Stored records
....................

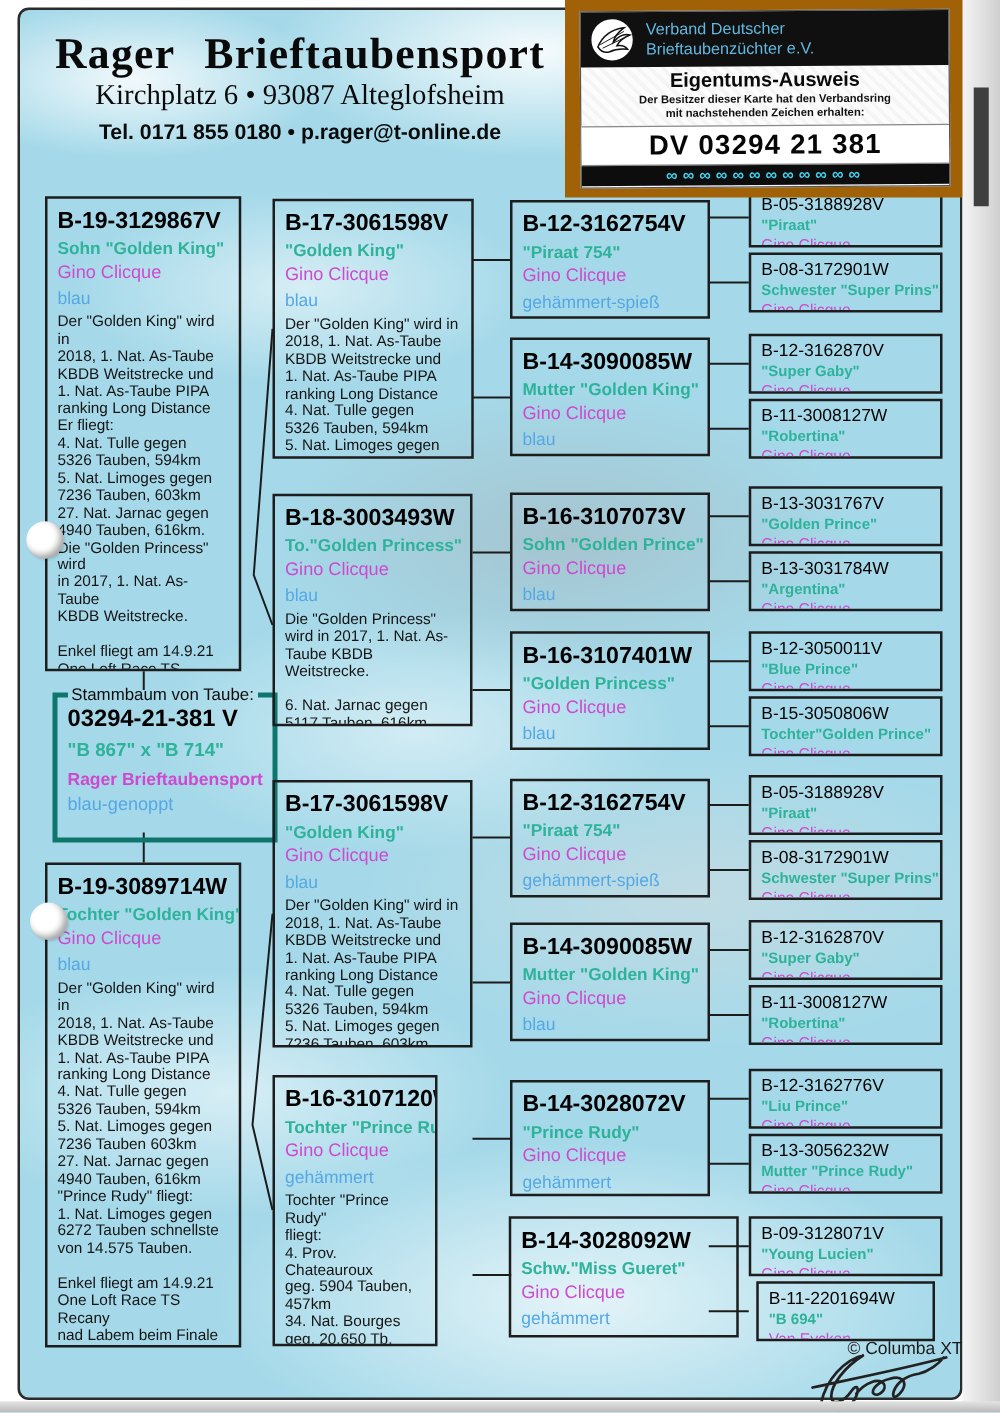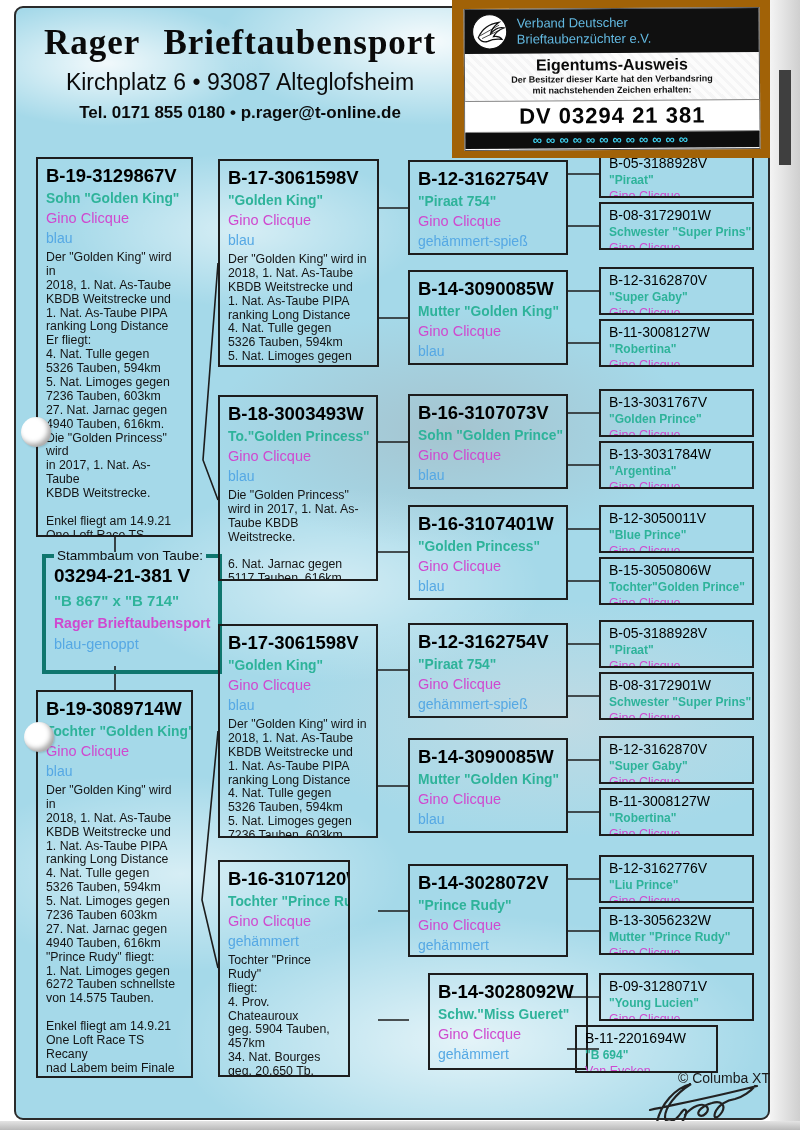--- a/index.html
+++ b/index.html
@@ -23,21 +23,21 @@
   .scan-right{position:absolute;left:770px;top:0;width:30px;height:1130px;
     background:linear-gradient(90deg,#f4f4f4,#cfcfcf);}
   .scan-sliver{position:absolute;left:779px;top:70px;width:12px;height:95px;background:#3f3f3f;}
   .scan-bottom{position:absolute;left:0;top:1121px;width:800px;height:9px;
     background:linear-gradient(#e4e4e4,#b9b9b9);}
 
   
   .header{position:absolute;left:18px;top:24px;width:444px;text-align:center;color:#0a0a0a;}
   .title{font-family:"Liberation Serif",serif;font-weight:bold;font-size:35px;
     letter-spacing:1px;word-spacing:14px;line-height:1.1;}
-  .address{font-size:23px;margin-top:6px;}
+  .address{font-size:23px;font-family:Liberation Serif, serif;}
   .contact{font-size:17px;font-weight:bold;margin-top:7px;}
 
   
   .sticker-backing{position:absolute;left:452px;top:0;width:348px;height:158px;background:#a16207;}
   .sticker{position:absolute;left:12px;top:8px;width:296px;height:142px;border:1px solid #555;
     box-sizing:border-box;background:#fcfcfc;transform:rotate(-0.4deg);
     background-image:repeating-linear-gradient(45deg,rgba(60,60,80,.04) 0 3px,transparent 3px 7px);}
   .sticker-head{height:44px;background:#101010;display:flex;align-items:center;gap:8px;padding:2px 6px;box-sizing:border-box;}
   .dove{width:38px;height:38px;flex:0 0 38px;}
   .org{color:#62b8e0;font-size:13px;line-height:1.25;}
@@ -261,21 +261,21 @@
     <div class="name">Mutter "Golden King"</div>
     <div class="breeder">Gino Clicque</div>
     <div class="colorword">blau</div>
   </div>
   <div class="box gen3" style="left:408px;top:864px;width:160px;height:93px">
     <div class="ring">B-14-3028072V</div>
     <div class="name">"Prince Rudy"</div>
     <div class="breeder">Gino Clicque</div>
     <div class="colorword">gehämmert</div>
   </div>
-  <div class="box gen3" style="left:428px;top:973px;width:160px;height:97px">
+  <div class="box gen3" style="left:407px;top:973px;width:184px;height:97px">
     <div class="ring">B-14-3028092W</div>
     <div class="name">Schw."Miss Gueret"</div>
     <div class="breeder">Gino Clicque</div>
     <div class="colorword">gehämmert</div>
   </div>
 
   <div class="box gen4" style="left:599px;top:150px;width:155px;height:48px">
     <div class="ring">B-05-3188928V</div>
     <div class="name">"Piraat"</div>
     <div class="breeder">Gino Clicque</div>
@@ -343,21 +343,21 @@
   <div class="box gen4" style="left:599px;top:907px;width:155px;height:48px">
     <div class="ring">B-13-3056232W</div>
     <div class="name">Mutter "Prince Rudy"</div>
     <div class="breeder">Gino Clicque</div>
   </div>
   <div class="box gen4" style="left:599px;top:973px;width:155px;height:48px">
     <div class="ring">B-09-3128071V</div>
     <div class="name">"Young Lucien"</div>
     <div class="breeder">Gino Clicque</div>
   </div>
-  <div class="box gen4" style="left:575px;top:1025px;width:143px;height:48px">
+  <div class="box gen4" style="left:605px;top:1025px;width:143px;height:48px">
     <div class="ring">B-11-2201694W</div>
     <div class="name">"B 694"</div>
     <div class="breeder">Van Eycken</div>
   </div>
 
   <div class="hole" style="left:21px;top:417px"></div>
   <div class="hole" style="left:24px;top:722px"></div>
 
   <div class="copyright">© Columba XT</div>
   <svg class="signature" width="160" height="52" viewBox="0 0 160 52">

....................

* _WORK TO COMPLETE_
The records are given above. Copy each line in them that holds "sticker".

* _RESPONSE TO THIS EXERCISE_
   .sticker-backing{position:absolute;left:452px;top:0;width:348px;height:158px;background:#a16207;}
   .sticker{position:absolute;left:12px;top:8px;width:296px;height:142px;border:1px solid #555;
   .sticker-head{height:44px;background:#101010;display:flex;align-items:center;gap:8px;padding:2px 6px;box-sizing:border-box;}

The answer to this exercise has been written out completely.